[Work instruction]: In the copy, include no images, and repeat each entry precisely as written.

[Record excerpts]:
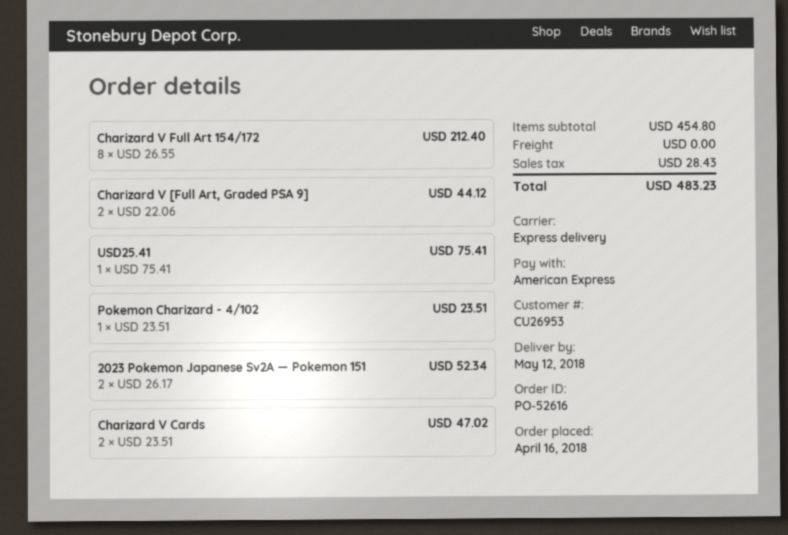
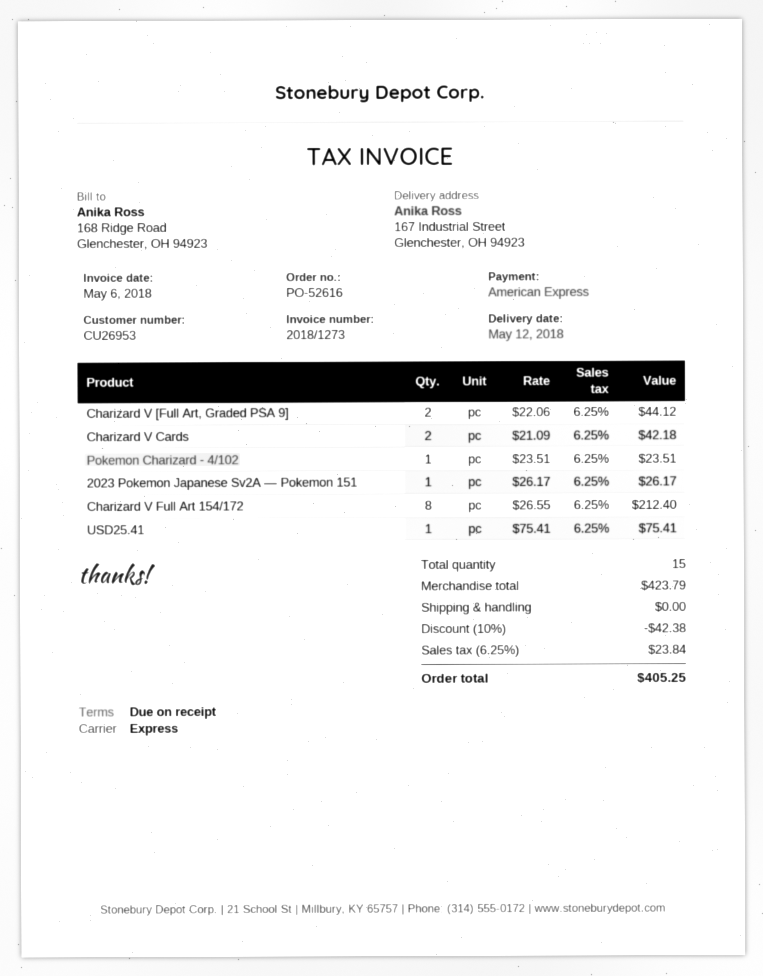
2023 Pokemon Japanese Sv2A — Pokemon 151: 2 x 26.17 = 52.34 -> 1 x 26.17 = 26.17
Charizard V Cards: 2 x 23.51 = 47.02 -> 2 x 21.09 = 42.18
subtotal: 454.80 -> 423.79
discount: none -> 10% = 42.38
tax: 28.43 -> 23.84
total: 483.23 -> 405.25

[Answer to this exercise]:
2023 Pokemon Japanese Sv2A — Pokemon 151: 2 x 26.17 = 52.34 -> 1 x 26.17 = 26.17
Charizard V Cards: 2 x 23.51 = 47.02 -> 2 x 21.09 = 42.18
subtotal: 454.80 -> 423.79
discount: none -> 10% = 42.38
tax: 28.43 -> 23.84
total: 483.23 -> 405.25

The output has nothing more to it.